ACTION ITEM => Somewhere in the records below is a line containing "98.- USS MOMSEN: none -> 2 x 6.00 = 12.00". Copy that line and everything after it through the end, unchanged.

DATA FOR PROCESSING =>
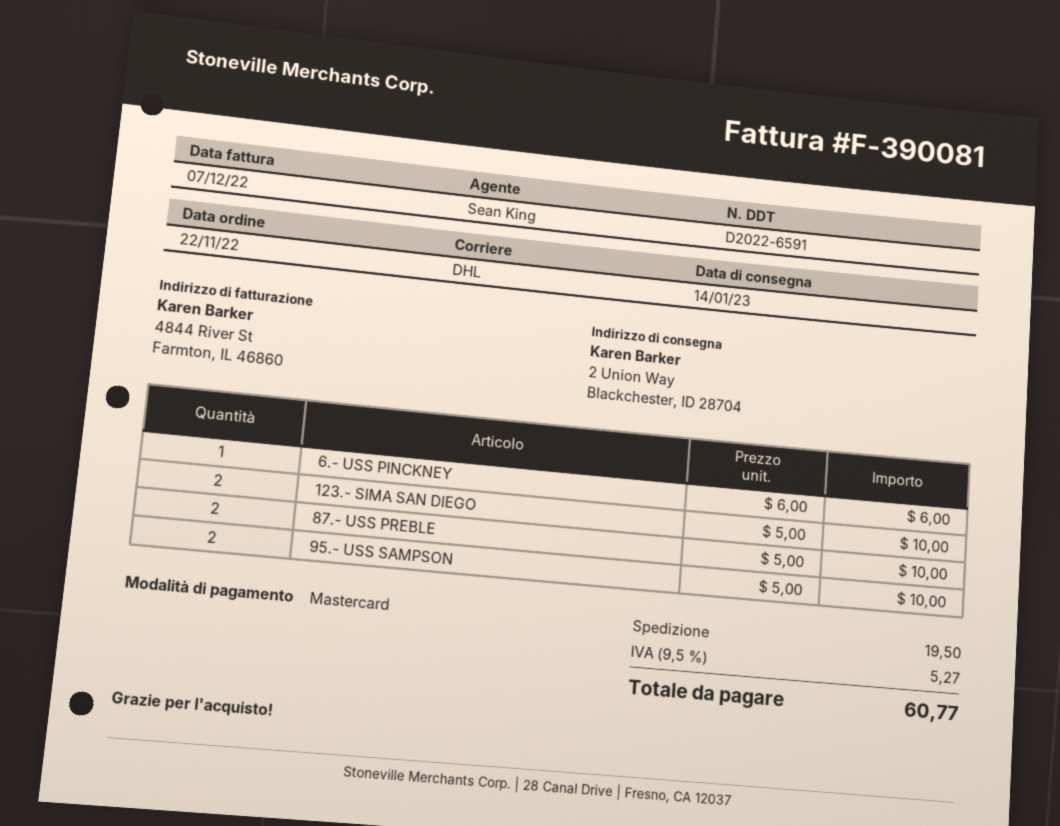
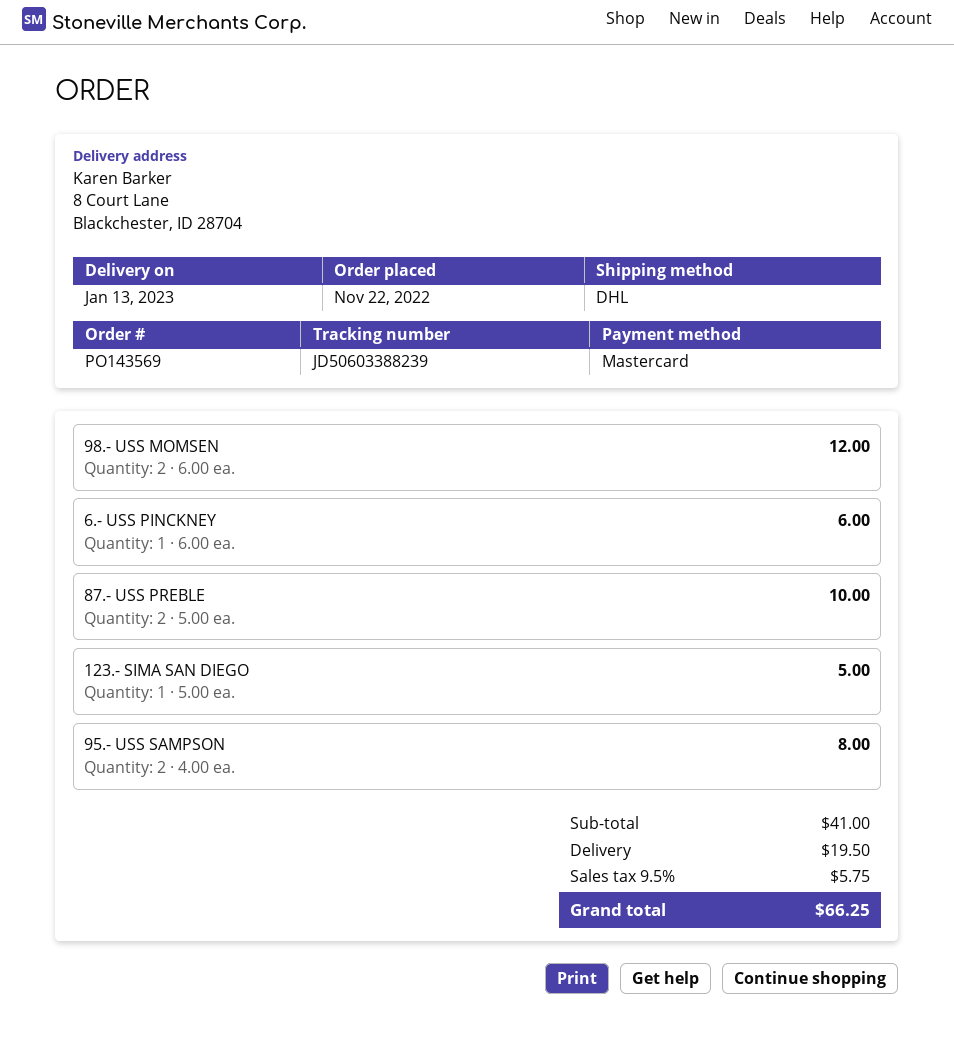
delivery date: 2023-01-14 -> 2023-01-13
ship to: 2 Union Way, Blackchester, ID 28704 -> 8 Court Lane, Blackchester, ID 28704
123.- SIMA SAN DIEGO: 2 x 5.00 = 10.00 -> 1 x 5.00 = 5.00
95.- USS SAMPSON: 2 x 5.00 = 10.00 -> 2 x 4.00 = 8.00
98.- USS MOMSEN: none -> 2 x 6.00 = 12.00
tax: 9.5% = 5.27 -> 9.5% = 5.75
total: 60.77 -> 66.25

WRITTEN RESPONSE =>
98.- USS MOMSEN: none -> 2 x 6.00 = 12.00
tax: 9.5% = 5.27 -> 9.5% = 5.75
total: 60.77 -> 66.25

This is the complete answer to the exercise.